Did you know that procrastinators have bigger brains?
Yes, you read that right. According to a study published in the journal of Psychological Science, people identified as procrastinators on average have a bigger brain. In particular, the part of the brain that controls fear.
So what does being a procrastinator (with a big brain) have anything to do with third-party cookies? If we take a step back, over the last two years, we’ve been talking about the deprecation of third-party cookies, but much of our industry has been slow to test and implement solutions.
We know that some of you are ‘addicted’ to third-party cookies. “Targeted scale” sounds appealing, but how effective are they really?
For the vast majority of the big-brain procrastinators out there, if you’re not taking action to address your third-party cookie addiction, you’re leaving money on the table.
Here’s the reality – change is already here and it’s more than just cookies. More and more states across the U.S. are proposing a new data regulation requiring consent from users.
Legislation changes coupled with the fact that roughly 50% of all ad requests do not have an identified user on the open web means lost revenue for publishers and missed KPIs for advertisers. Not to mention a crappy ad experience for consumers.

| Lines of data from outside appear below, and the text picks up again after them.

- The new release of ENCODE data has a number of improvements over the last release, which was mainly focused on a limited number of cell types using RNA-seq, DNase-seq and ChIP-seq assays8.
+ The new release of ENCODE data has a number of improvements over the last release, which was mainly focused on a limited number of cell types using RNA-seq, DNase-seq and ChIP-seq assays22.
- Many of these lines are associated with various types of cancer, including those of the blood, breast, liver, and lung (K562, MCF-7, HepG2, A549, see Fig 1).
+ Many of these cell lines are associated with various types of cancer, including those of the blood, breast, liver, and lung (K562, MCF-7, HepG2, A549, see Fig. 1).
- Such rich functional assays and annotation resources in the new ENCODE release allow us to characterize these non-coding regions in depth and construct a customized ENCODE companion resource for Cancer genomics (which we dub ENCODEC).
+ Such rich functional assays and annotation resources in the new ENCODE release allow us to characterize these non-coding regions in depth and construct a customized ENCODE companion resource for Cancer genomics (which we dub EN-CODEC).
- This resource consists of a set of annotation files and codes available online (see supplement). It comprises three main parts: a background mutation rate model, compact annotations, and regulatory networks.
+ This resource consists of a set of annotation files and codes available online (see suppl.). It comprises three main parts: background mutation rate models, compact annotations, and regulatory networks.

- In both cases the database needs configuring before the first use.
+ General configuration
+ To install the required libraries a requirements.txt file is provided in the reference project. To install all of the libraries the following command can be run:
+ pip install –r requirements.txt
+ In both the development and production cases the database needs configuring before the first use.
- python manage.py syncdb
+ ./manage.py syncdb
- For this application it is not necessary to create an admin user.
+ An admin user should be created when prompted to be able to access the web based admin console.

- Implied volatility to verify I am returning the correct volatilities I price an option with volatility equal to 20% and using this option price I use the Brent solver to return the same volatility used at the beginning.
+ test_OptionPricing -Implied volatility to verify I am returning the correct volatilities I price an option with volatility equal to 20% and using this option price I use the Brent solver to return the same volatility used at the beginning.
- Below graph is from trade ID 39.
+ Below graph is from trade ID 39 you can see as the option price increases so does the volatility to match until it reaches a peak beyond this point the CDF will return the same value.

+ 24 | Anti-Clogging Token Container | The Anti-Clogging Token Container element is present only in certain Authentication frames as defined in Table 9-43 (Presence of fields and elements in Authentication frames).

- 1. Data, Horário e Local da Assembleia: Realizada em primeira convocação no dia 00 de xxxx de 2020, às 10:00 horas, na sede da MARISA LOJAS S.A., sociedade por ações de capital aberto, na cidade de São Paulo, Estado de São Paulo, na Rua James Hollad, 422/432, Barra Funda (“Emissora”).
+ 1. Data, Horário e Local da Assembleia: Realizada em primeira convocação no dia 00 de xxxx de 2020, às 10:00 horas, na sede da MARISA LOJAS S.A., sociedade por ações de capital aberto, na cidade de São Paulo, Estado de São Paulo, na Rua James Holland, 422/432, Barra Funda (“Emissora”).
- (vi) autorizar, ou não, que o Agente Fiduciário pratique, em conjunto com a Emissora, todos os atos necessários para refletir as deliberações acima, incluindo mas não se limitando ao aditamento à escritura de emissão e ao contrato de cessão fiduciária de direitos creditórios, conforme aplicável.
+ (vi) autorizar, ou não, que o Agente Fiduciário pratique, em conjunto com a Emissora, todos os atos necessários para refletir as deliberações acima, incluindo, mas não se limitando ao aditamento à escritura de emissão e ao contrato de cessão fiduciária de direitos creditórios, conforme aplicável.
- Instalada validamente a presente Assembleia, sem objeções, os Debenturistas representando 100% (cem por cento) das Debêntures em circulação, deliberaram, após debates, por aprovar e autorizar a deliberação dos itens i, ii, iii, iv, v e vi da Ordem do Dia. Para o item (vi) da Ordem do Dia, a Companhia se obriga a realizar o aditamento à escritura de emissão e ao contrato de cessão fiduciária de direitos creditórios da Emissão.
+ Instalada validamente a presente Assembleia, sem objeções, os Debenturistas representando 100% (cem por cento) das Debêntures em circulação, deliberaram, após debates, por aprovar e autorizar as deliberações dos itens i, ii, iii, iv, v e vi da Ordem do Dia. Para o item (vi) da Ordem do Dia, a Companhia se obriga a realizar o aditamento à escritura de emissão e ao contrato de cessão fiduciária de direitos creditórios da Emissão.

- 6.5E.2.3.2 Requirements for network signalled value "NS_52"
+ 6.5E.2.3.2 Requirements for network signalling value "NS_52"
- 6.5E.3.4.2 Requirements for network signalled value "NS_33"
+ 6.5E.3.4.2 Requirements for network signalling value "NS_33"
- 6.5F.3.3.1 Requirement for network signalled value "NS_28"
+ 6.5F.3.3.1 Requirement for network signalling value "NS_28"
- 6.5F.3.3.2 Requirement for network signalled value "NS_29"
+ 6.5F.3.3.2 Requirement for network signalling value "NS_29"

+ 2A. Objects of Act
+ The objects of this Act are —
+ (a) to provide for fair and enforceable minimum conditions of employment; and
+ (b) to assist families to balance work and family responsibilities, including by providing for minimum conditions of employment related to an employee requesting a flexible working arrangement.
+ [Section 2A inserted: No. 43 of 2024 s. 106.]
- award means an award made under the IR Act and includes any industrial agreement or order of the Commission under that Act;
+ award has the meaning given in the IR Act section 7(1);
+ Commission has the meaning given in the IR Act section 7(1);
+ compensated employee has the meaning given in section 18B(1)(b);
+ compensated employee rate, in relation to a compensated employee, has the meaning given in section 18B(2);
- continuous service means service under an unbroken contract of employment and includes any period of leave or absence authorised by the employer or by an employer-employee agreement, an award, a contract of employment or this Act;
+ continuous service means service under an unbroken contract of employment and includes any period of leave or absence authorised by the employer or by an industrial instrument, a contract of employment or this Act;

The challenge is that digital advertising relies almost exclusively on creating an identifier match between an advertiser data set and publisher data set. For most digital advertising use cases, this match isn’t actually required. Our technical systems require it, and we built them that way because identifiers were available, but conceptually, the ID match is not required.
The cookie-apocalypse as some call it, has already arrived, causing the available pool of cookies to shrink dramatically.
Who doesn’t love a good analogy? Here’s another: Every publisher and advertiser has a choice: be the mouse that hunkers down, and makes the most of their ever shrinking cookie-jar. Or be the mouse that puts uncertainty and fear of change aside and seeks sustenance somewhere else?
It’s your choice – you know how the story ends…
Finding and testing solutions takes guts. It takes time. It takes resources. But the results are well worth it. But first, let’s just establish one thing. First-party data is better than third-party cookies. Full stop.
Yes, I know that a first-party data strategy isn’t always the comfortable option. But it’s better.
First-party data is directly observable, works across browsers, scales across all sites, it’s privacy-forward & secure and with first-party data you can avoid failed cookie syncs.